### DIRECTIONS FOR THIS TASK
For this exercise, output exactly and only the lines running from the one with "AVERAGE | Levy: 175.10 -> 183.54" through the final line of the data below, without pictures.

*** Begin section ***

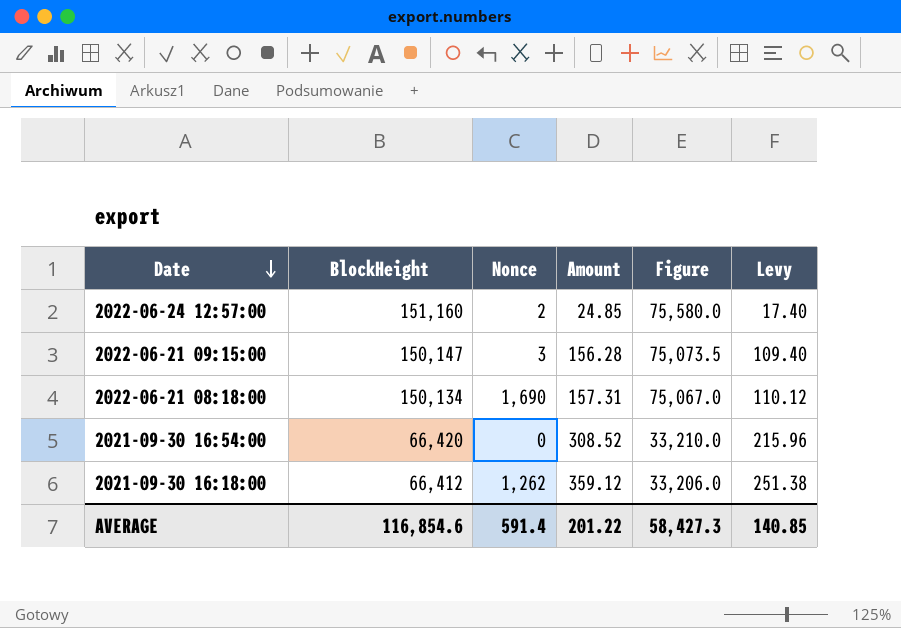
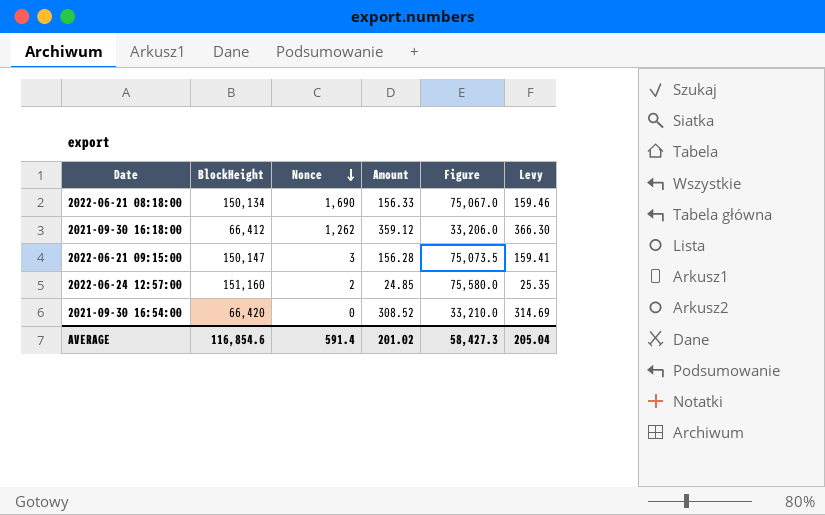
row order: Date descending -> Nonce descending
column Levy | formula: [Amount] * 0.7 -> [Amount] * 1.02
2022-06-21 08:18:00 | Amount: 157.31 -> 156.33
AVERAGE | Amount: 201.22 -> 201.02
AVERAGE | Levy: 140.85 -> 205.04

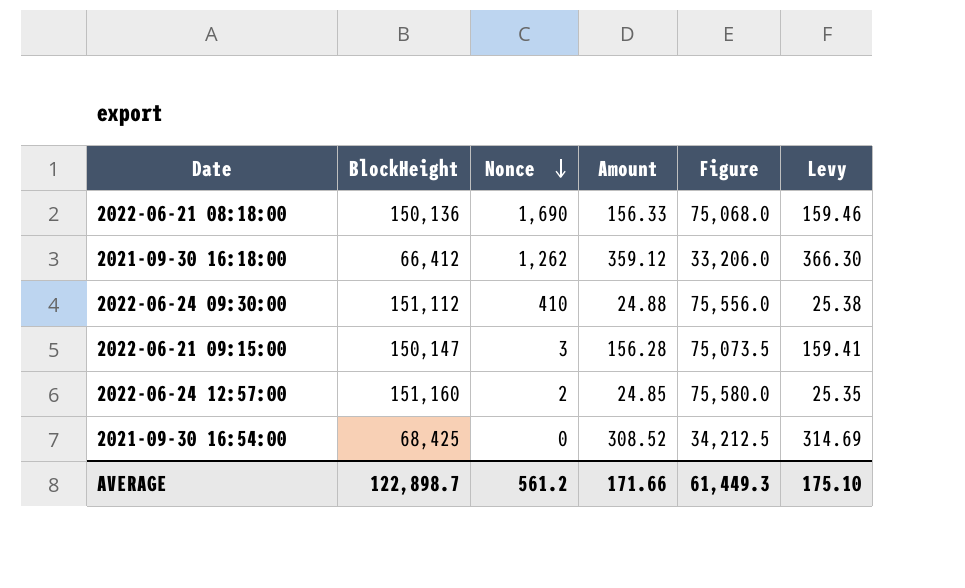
2022-06-21 08:18:00 | BlockHeight: 150,134 -> 150,136
2022-06-21 08:18:00 | Figure: 75,067.0 -> 75,068.0
row 2022-06-24 09:30:00: none -> 151,112 | 410 | 24.88 | 75,556.0 | 25.38
2021-09-30 16:54:00 | BlockHeight: 66,420 -> 68,425
2021-09-30 16:54:00 | Figure: 33,210.0 -> 34,212.5
AVERAGE | BlockHeight: 116,854.6 -> 122,898.7
AVERAGE | Nonce: 591.4 -> 561.2
AVERAGE | Amount: 201.02 -> 171.66
AVERAGE | Figure: 58,427.3 -> 61,449.3
AVERAGE | Levy: 205.04 -> 175.10

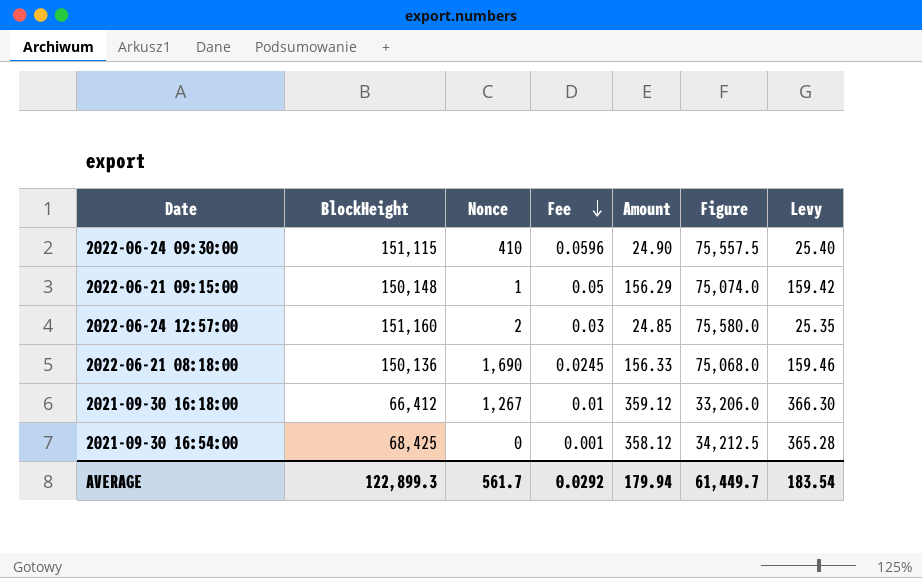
row order: Nonce descending -> Fee descending
column Fee | position: none -> 4
2022-06-24 09:30:00 | BlockHeight: 151,112 -> 151,115
2022-06-24 09:30:00 | Amount: 24.88 -> 24.90
2022-06-24 09:30:00 | Figure: 75,556.0 -> 75,557.5
2022-06-24 09:30:00 | Levy: 25.38 -> 25.40
2022-06-21 09:15:00 | BlockHeight: 150,147 -> 150,148
2022-06-21 09:15:00 | Nonce: 3 -> 1
2022-06-21 09:15:00 | Amount: 156.28 -> 156.29
2022-06-21 09:15:00 | Figure: 75,073.5 -> 75,074.0
2022-06-21 09:15:00 | Levy: 159.41 -> 159.42
2021-09-30 16:18:00 | Nonce: 1,262 -> 1,267
2021-09-30 16:54:00 | Amount: 308.52 -> 358.12
2021-09-30 16:54:00 | Levy: 314.69 -> 365.28
AVERAGE | BlockHeight: 122,898.7 -> 122,899.3
AVERAGE | Nonce: 561.2 -> 561.7
AVERAGE | Amount: 171.66 -> 179.94
AVERAGE | Figure: 61,449.3 -> 61,449.7
AVERAGE | Levy: 175.10 -> 183.54

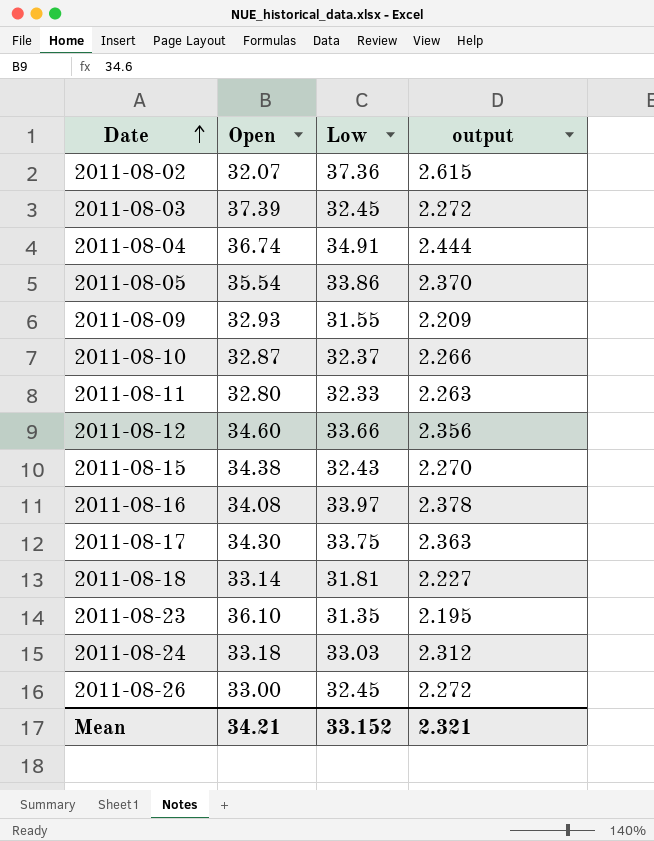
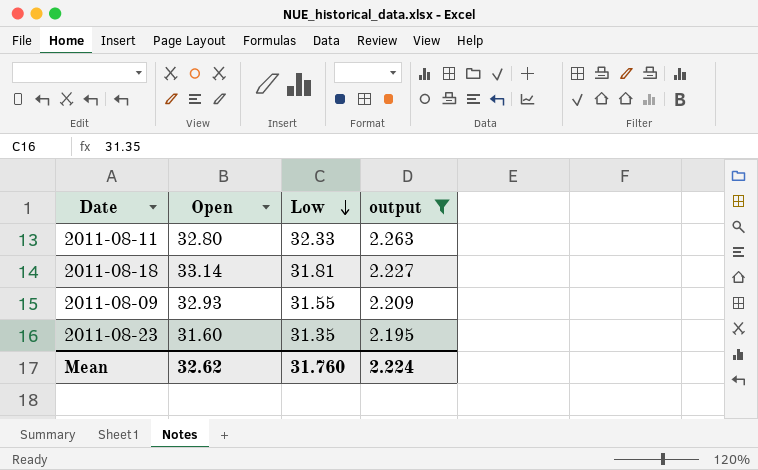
filter: none -> output <= 2.263
row order: Date ascending -> Low descending
2011-08-23 | Open: 36.10 -> 31.60
Mean | Open: 34.21 -> 32.62
Mean | Low: 33.152 -> 31.760
Mean | output: 2.321 -> 2.224

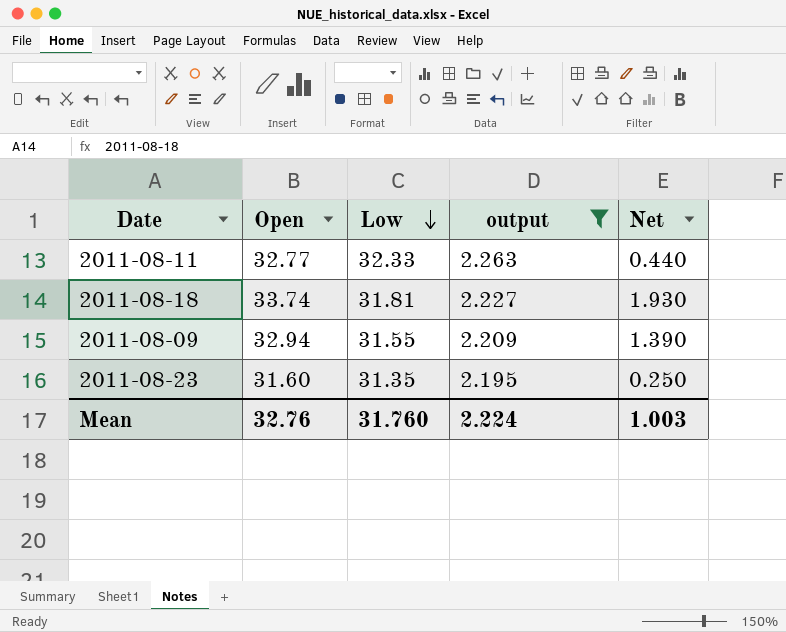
column Net | formula: none -> [Open] - [Low]
2011-08-11 | Open: 32.80 -> 32.77
2011-08-18 | Open: 33.14 -> 33.74
2011-08-09 | Open: 32.93 -> 32.94
Mean | Open: 32.62 -> 32.76

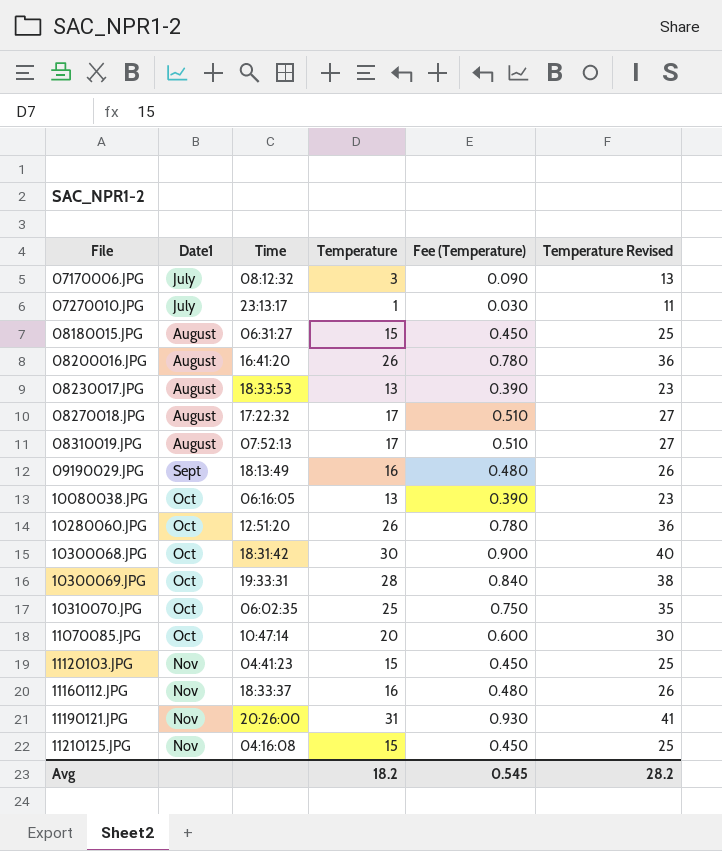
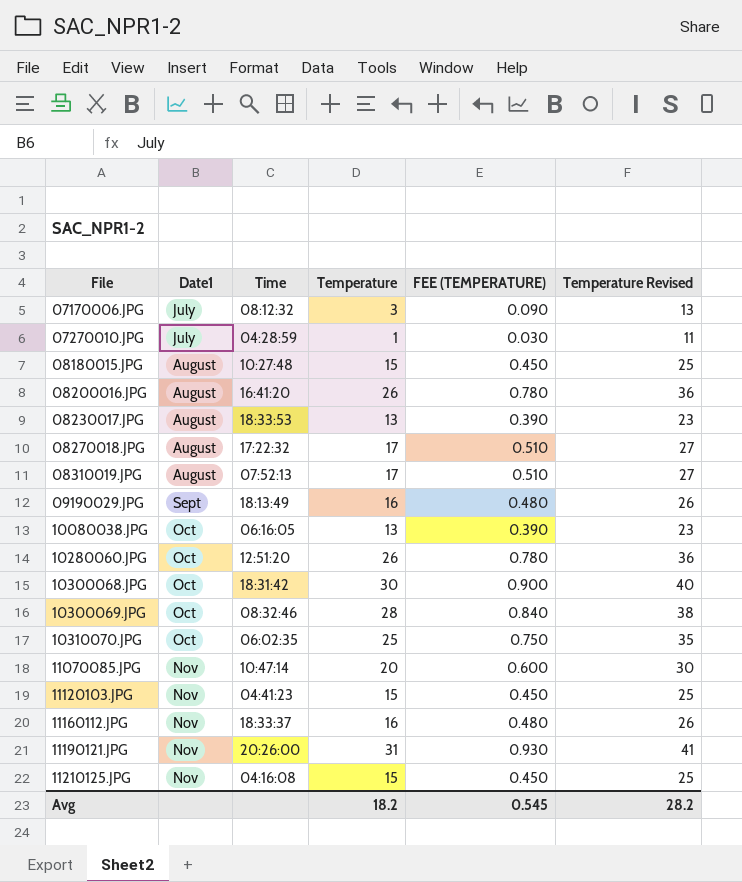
column name: Fee (Temperature) -> FEE (TEMPERATURE)
07270010.JPG | Time: 23:13:17 -> 04:28:59
08180015.JPG | Time: 06:31:27 -> 10:27:48
10300069.JPG | Time: 19:33:31 -> 08:32:46
11070085.JPG | Date1: Oct -> Nov

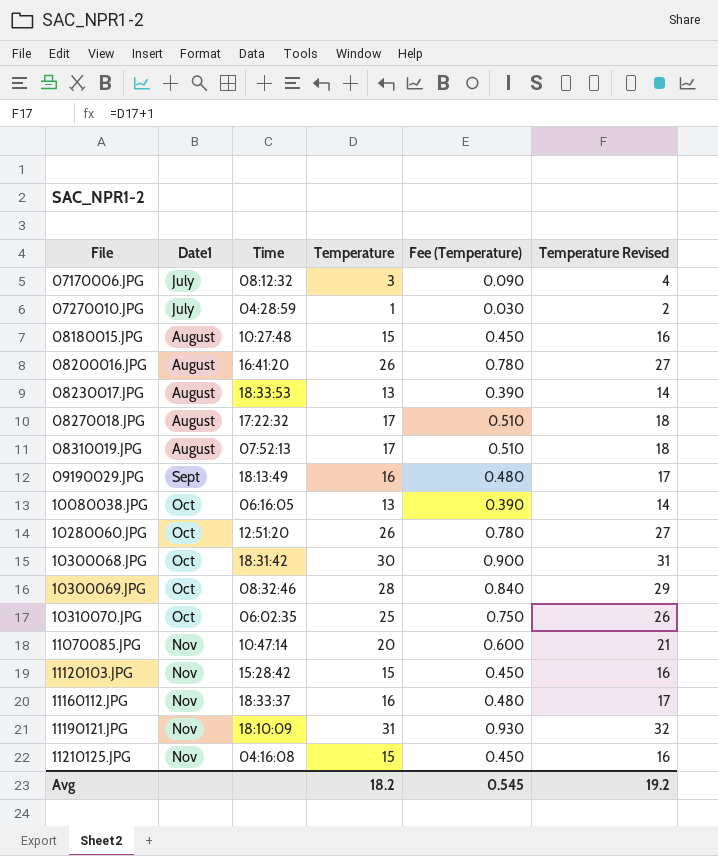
column name: FEE (TEMPERATURE) -> Fee (Temperature)
column Temperature Revised | formula: [Temperature] + 10 -> [Temperature] + 1
11120103.JPG | Time: 04:41:23 -> 15:28:42
11190121.JPG | Time: 20:26:00 -> 18:10:09
Avg | Temperature Revised: 28.2 -> 19.2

*** End section ***

### FINISHED EXERCISE
AVERAGE | Levy: 175.10 -> 183.54

filter: none -> output <= 2.263
row order: Date ascending -> Low descending
2011-08-23 | Open: 36.10 -> 31.60
Mean | Open: 34.21 -> 32.62
Mean | Low: 33.152 -> 31.760
Mean | output: 2.321 -> 2.224

column Net | formula: none -> [Open] - [Low]
2011-08-11 | Open: 32.80 -> 32.77
2011-08-18 | Open: 33.14 -> 33.74
2011-08-09 | Open: 32.93 -> 32.94
Mean | Open: 32.62 -> 32.76

column name: Fee (Temperature) -> FEE (TEMPERATURE)
07270010.JPG | Time: 23:13:17 -> 04:28:59
08180015.JPG | Time: 06:31:27 -> 10:27:48
10300069.JPG | Time: 19:33:31 -> 08:32:46
11070085.JPG | Date1: Oct -> Nov

column name: FEE (TEMPERATURE) -> Fee (Temperature)
column Temperature Revised | formula: [Temperature] + 10 -> [Temperature] + 1
11120103.JPG | Time: 04:41:23 -> 15:28:42
11190121.JPG | Time: 20:26:00 -> 18:10:09
Avg | Temperature Revised: 28.2 -> 19.2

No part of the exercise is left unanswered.